We previously discovered extrahepatic Cytochrome P450 1B1 (CYP1B1) degraders able to overcome drug resistance toward docetaxel using a PROTACs technology, however, the underexplored structure activity relationships and poor water solubility posed a major hurdle in the development of CYP1B1 degraders. Herein, continuous efforts are made to develop more promising α-naphthoflavone (ANF)-derived chimeras for degrading CYP1B1. Guided by the strongest ANF-derived CYP1B1 degrader 3a we ever reported, 17 ANF analogues are designed and synthesized to evaluate the CYP1B1 degradation and resultant resistance reversal.
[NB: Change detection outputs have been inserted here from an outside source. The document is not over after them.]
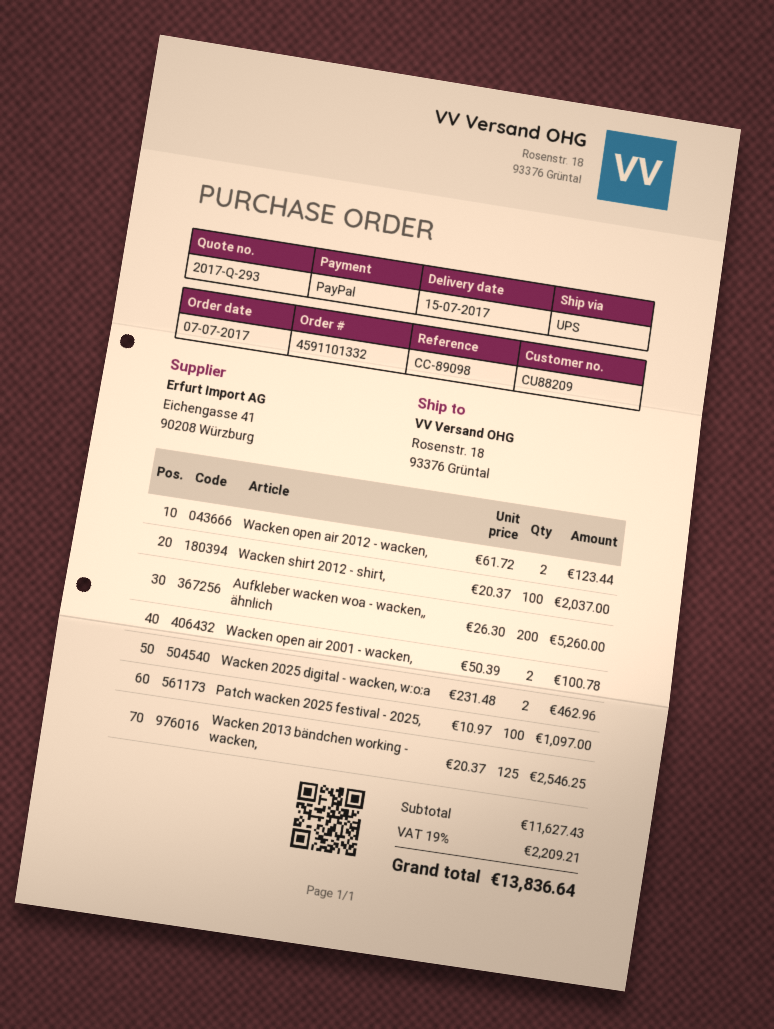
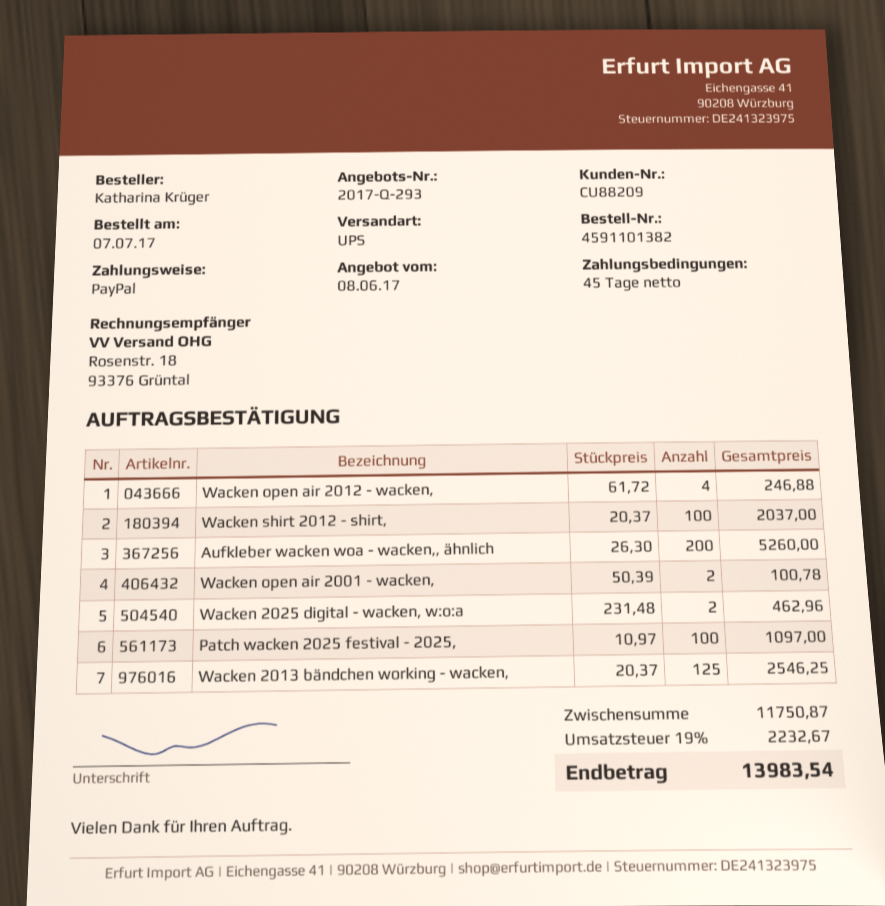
order number: 4591101332 -> 4591101382
Wacken open air 2012 - wacken,: 2 x 61.72 = 123.44 -> 4 x 61.72 = 246.88
subtotal: 11627.43 -> 11750.87
tax: 19% = 2209.21 -> 19% = 2232.67
total: 13836.64 -> 13983.54

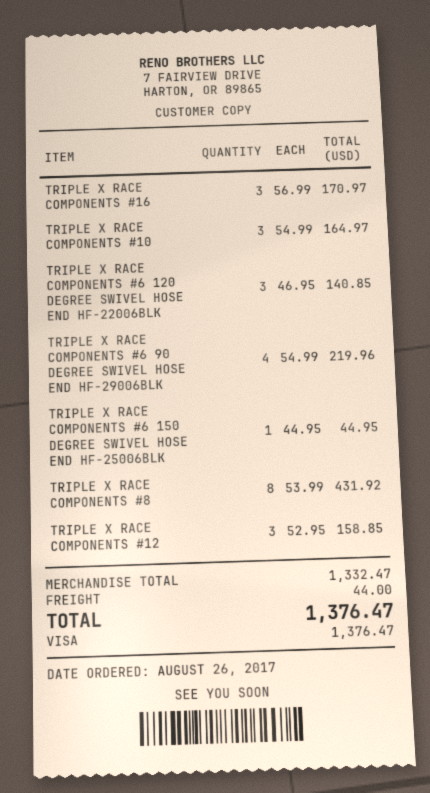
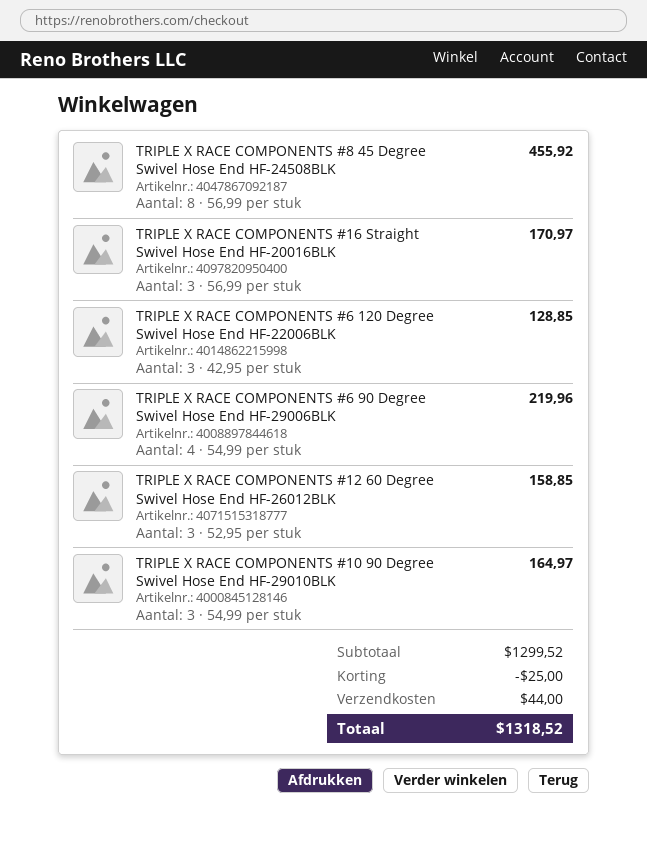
TRIPLE X RACE COMPONENTS #6 120 DEGREE SWIVEL HOSE END HF-22006BLK: 3 x 46.95 = 140.85 -> 3 x 42.95 = 128.85
TRIPLE X RACE COMPONENTS #6 150 DEGREE SWIVEL HOSE END HF-25006BLK: 1 x 44.95 = 44.95 -> none
TRIPLE X RACE COMPONENTS #8: 8 x 53.99 = 431.92 -> 8 x 56.99 = 455.92
subtotal: 1332.47 -> 1299.52
discount: none -> 25.00
total: 1376.47 -> 1318.52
In degrading CYP1B1 and sensitizing drug resistance, 4d with a 1, 5-cis triazole coupling mode at (C3') of B ring of ANF exhibited the similar potency as 3a carrying a 1, 4-trans triazole fragment at (C4') of B ring, but more obvious selectivity of 4d toward CYP1B1 over CYP1A2 is observed. When an oxygen was inserted into the linker of 4d, 4f demonstrated better water solubility, a more potent ability in degrading CYP1B1 and reversing drug resistance, and a promising selectivity. Collectively, a substitution position, an alkyne-azide cyclization and a liker type significantly affect the ability of ANF-thalidomide conjugates in eliminating drug resistance of CYP1B1-expressing DU145 (DU145/CY) cells to docetaxel via targeted CYP1B1 degradation.

Keywords

α-Naphthoflavone-based CYP1B1 degrader.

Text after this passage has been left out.